● EXERCISE DETAILS
Copy the records below in full, keeping each word as it is but omitting the pictures.

● THE DATA
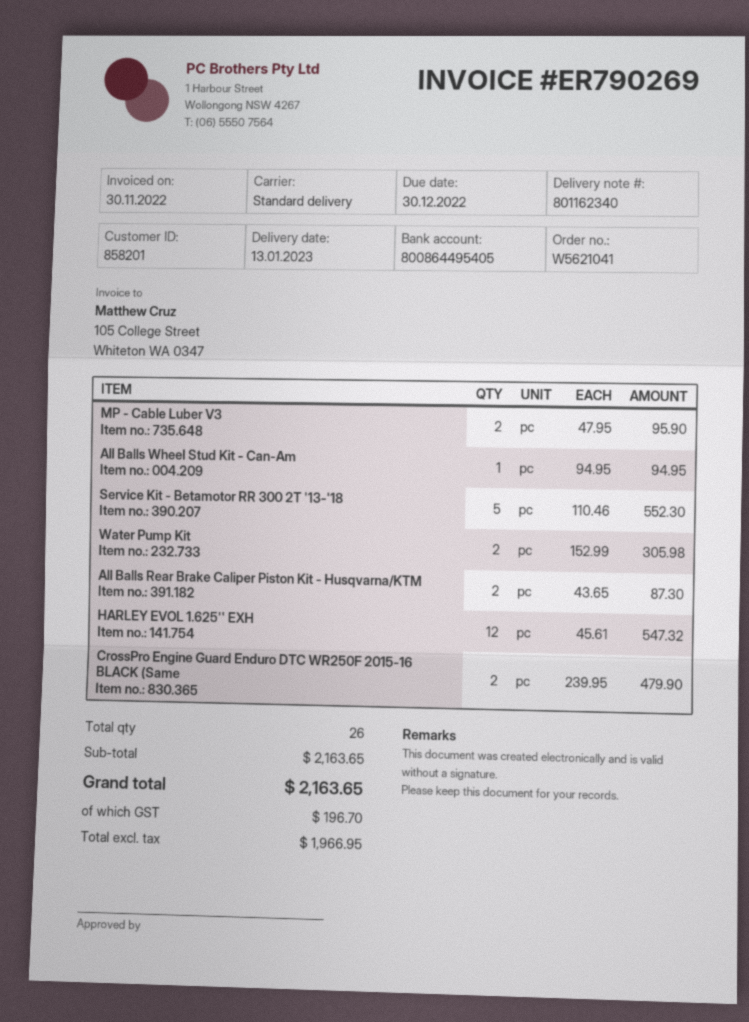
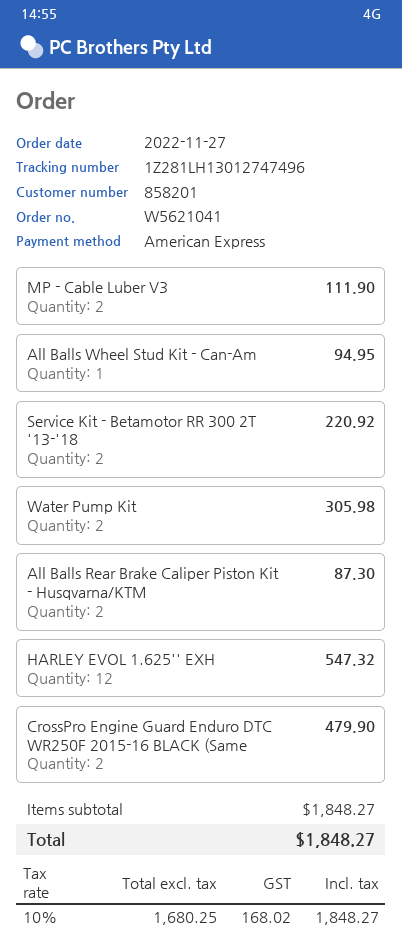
MP - Cable Luber V3: 2 for 95.90 -> 2 for 111.90
Service Kit - Betamotor RR 300 2T '13-'18: 5 for 552.30 -> 2 for 220.92
subtotal: 2163.65 -> 1848.27
net: 1966.95 -> 1680.25
tax: 196.70 -> 168.02
total: 2163.65 -> 1848.27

● ANSWER SPACE
MP - Cable Luber V3: 2 for 95.90 -> 2 for 111.90
Service Kit - Betamotor RR 300 2T '13-'18: 5 for 552.30 -> 2 for 220.92
subtotal: 2163.65 -> 1848.27
net: 1966.95 -> 1680.25
tax: 196.70 -> 168.02
total: 2163.65 -> 1848.27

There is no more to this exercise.